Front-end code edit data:
--------------------

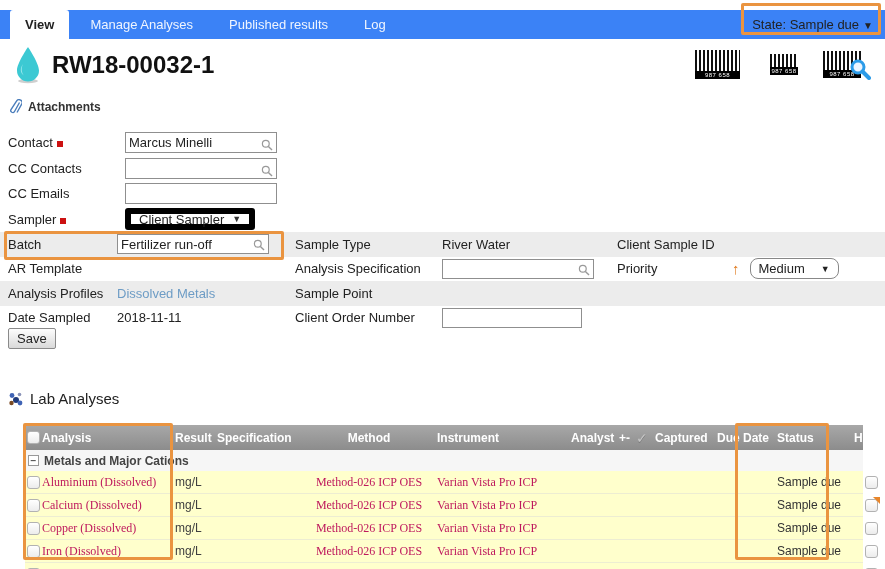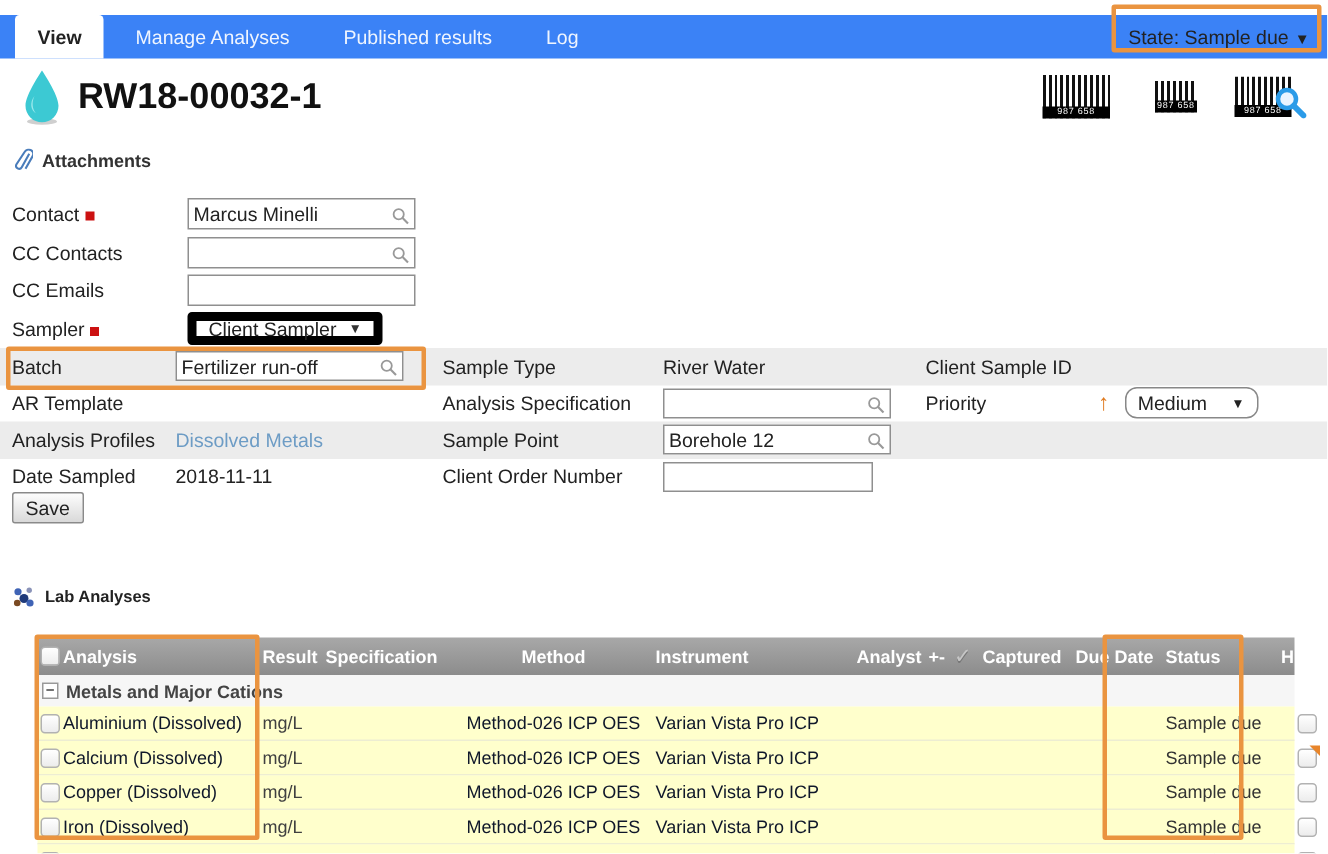--- a/index.html
+++ b/index.html
@@ -57,35 +57,35 @@
   .link-blue { color:#6d9cc5; cursor:pointer; }
   .grid .tinput input { height:20px; }
   .prio-arrow { color:#e07b20; font-weight:bold; font-size:15px; margin-right:10px; }
   .prio-select { display:inline-flex; align-items:center; border:1px solid #888; border-radius:8px; background:#fff; padding:1px 8px; font-size:13px; height:21px; gap:16px; cursor:pointer; }
   .prio-select .caret { font-size:9px; }
 
   .save-btn { position:absolute; top:328px; left:8px; font-size:13px; color:#222; padding:2px 8px; border:1px solid #8a8a8a; border-radius:2px; background:linear-gradient(#fdfdfd,#d9d9d9); cursor:pointer; font-family:inherit; }
 
   
   .la-head { position:absolute; left:8px; top:390px; display:flex; align-items:center; gap:6px; }
-  .la-head span { font-size:11px; font-weight:bold; color:#222; }
+  .la-head span { font-size:15px; font-weight:normal; color:#222; }
 
   .atable { position:absolute; top:425px; left:25px; width:838px; font-size:12px; }
   .thead { display:flex; align-items:center; height:25px; background:linear-gradient(#a8a8a8,#8c8c8c); color:#fff; font-weight:bold; }
   .c { flex:none; overflow:visible; white-space:nowrap; }
   .c0{width:17px;display:flex;justify-content:center;} .c1{width:133px;} .c2{width:42px;} .c3{width:84px;}
   .c4{width:136px;text-align:center;} .c5{width:109px;} .c6{width:73px;padding-left:25px;} .c7{width:17px;}
   .c8{width:19px;} .c9{width:62px;} .c10{width:60px;} .c11{width:77px;} .c12{width:34px;display:flex;justify-content:center;}
   .arow .c12{justify-content:center;}
 
   .group-row { display:flex; align-items:center; height:21px; background:#f6f6f6; font-weight:bold; color:#444; }
   .collapse-box { width:11px; height:11px; border:1px solid #999; background:#fff; font-size:10px; line-height:9px; text-align:center; color:#555; margin-left:3px; margin-right:5px; cursor:pointer; }
 
   .arow { display:flex; align-items:center; height:23px; background:#ffffcc; border-bottom:1px solid #ededd2; }
-  .navy { color:#0f172a; cursor:pointer; }
+  .navy { color:#be185d; cursor:pointer;font-family:Liberation Serif, serif; }
   .unit { color:#404040; }
   .status-txt { color:#333; }
 
   .cb { display:inline-block; width:13px; height:13px; border:1px solid #b2b2b2; border-radius:3px; background:linear-gradient(#ffffff,#ececec); position:relative; cursor:pointer; }
   .cb.flag::after { content:''; position:absolute; top:-3px; right:-3px; width:0; height:0; border-top:7px solid #e8852a; border-left:7px solid transparent; }
   .hdr-check { color:#c6c6c6; font-size:14px; text-shadow:0 1px 0 #777; }
 </style>
 </head>
 <body>
 
@@ -217,31 +217,20 @@
         <span class="prio-select">
           <span>Medium</span>
           <span class="caret">▼</span>
         </span>
       </div>
     </div>
     <div class="grow alt">
       <div class="gl1">Analysis Profiles</div>
       <div class="gv1"><span class="link-blue">Dissolved Metals</span></div>
       <div class="gl2">Sample Point</div>
-      <div class="gv2">
-        <div class="tinput">
-          <input value="Borehole 12" style="">
-          <span class="mag">
-            <svg width="12" height="12" viewBox="0 0 12 12">
-                <circle cx="4.8" cy="4.8" r="3.4" fill="none" stroke="#999" stroke-width="1.2"></circle>
-                <line x1="7.4" y1="7.4" x2="11" y2="11" stroke="#999" stroke-width="1.4"></line>
-              </svg>
-          </span>
-        </div>
-      </div>
       <div class="gl3"></div>
         <div class="gv3"></div>
     </div>
     <div class="grow">
       <div class="gl1">Date Sampled</div>
       <div class="gv1">2018-11-11</div>
       <div class="gl2">Client Order Number</div>
       <div class="gv2">
         <div class="tinput nomag">
           <input style="width: 140px;" value="">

--------------------

• **Task**: Retype each line above precisely, please. Skip anything that is a picture.

• **Exercise solution**:
--- a/index.html
+++ b/index.html
@@ -57,35 +57,35 @@
   .link-blue { color:#6d9cc5; cursor:pointer; }
   .grid .tinput input { height:20px; }
   .prio-arrow { color:#e07b20; font-weight:bold; font-size:15px; margin-right:10px; }
   .prio-select { display:inline-flex; align-items:center; border:1px solid #888; border-radius:8px; background:#fff; padding:1px 8px; font-size:13px; height:21px; gap:16px; cursor:pointer; }
   .prio-select .caret { font-size:9px; }
 
   .save-btn { position:absolute; top:328px; left:8px; font-size:13px; color:#222; padding:2px 8px; border:1px solid #8a8a8a; border-radius:2px; background:linear-gradient(#fdfdfd,#d9d9d9); cursor:pointer; font-family:inherit; }
 
   
   .la-head { position:absolute; left:8px; top:390px; display:flex; align-items:center; gap:6px; }
-  .la-head span { font-size:11px; font-weight:bold; color:#222; }
+  .la-head span { font-size:15px; font-weight:normal; color:#222; }
 
   .atable { position:absolute; top:425px; left:25px; width:838px; font-size:12px; }
   .thead { display:flex; align-items:center; height:25px; background:linear-gradient(#a8a8a8,#8c8c8c); color:#fff; font-weight:bold; }
   .c { flex:none; overflow:visible; white-space:nowrap; }
   .c0{width:17px;display:flex;justify-content:center;} .c1{width:133px;} .c2{width:42px;} .c3{width:84px;}
   .c4{width:136px;text-align:center;} .c5{width:109px;} .c6{width:73px;padding-left:25px;} .c7{width:17px;}
   .c8{width:19px;} .c9{width:62px;} .c10{width:60px;} .c11{width:77px;} .c12{width:34px;display:flex;justify-content:center;}
   .arow .c12{justify-content:center;}
 
   .group-row { display:flex; align-items:center; height:21px; background:#f6f6f6; font-weight:bold; color:#444; }
   .collapse-box { width:11px; height:11px; border:1px solid #999; background:#fff; font-size:10px; line-height:9px; text-align:center; color:#555; margin-left:3px; margin-right:5px; cursor:pointer; }
 
   .arow { display:flex; align-items:center; height:23px; background:#ffffcc; border-bottom:1px solid #ededd2; }
-  .navy { color:#0f172a; cursor:pointer; }
+  .navy { color:#be185d; cursor:pointer;font-family:Liberation Serif, serif; }
   .unit { color:#404040; }
   .status-txt { color:#333; }
 
   .cb { display:inline-block; width:13px; height:13px; border:1px solid #b2b2b2; border-radius:3px; background:linear-gradient(#ffffff,#ececec); position:relative; cursor:pointer; }
   .cb.flag::after { content:''; position:absolute; top:-3px; right:-3px; width:0; height:0; border-top:7px solid #e8852a; border-left:7px solid transparent; }
   .hdr-check { color:#c6c6c6; font-size:14px; text-shadow:0 1px 0 #777; }
 </style>
 </head>
 <body>
 
@@ -217,31 +217,20 @@
         <span class="prio-select">
           <span>Medium</span>
           <span class="caret">▼</span>
         </span>
       </div>
     </div>
     <div class="grow alt">
       <div class="gl1">Analysis Profiles</div>
       <div class="gv1"><span class="link-blue">Dissolved Metals</span></div>
       <div class="gl2">Sample Point</div>
-      <div class="gv2">
-        <div class="tinput">
-          <input value="Borehole 12" style="">
-          <span class="mag">
-            <svg width="12" height="12" viewBox="0 0 12 12">
-                <circle cx="4.8" cy="4.8" r="3.4" fill="none" stroke="#999" stroke-width="1.2"></circle>
-                <line x1="7.4" y1="7.4" x2="11" y2="11" stroke="#999" stroke-width="1.4"></line>
-              </svg>
-          </span>
-        </div>
-      </div>
       <div class="gl3"></div>
         <div class="gv3"></div>
     </div>
     <div class="grow">
       <div class="gl1">Date Sampled</div>
       <div class="gv1">2018-11-11</div>
       <div class="gl2">Client Order Number</div>
       <div class="gv2">
         <div class="tinput nomag">
           <input style="width: 140px;" value="">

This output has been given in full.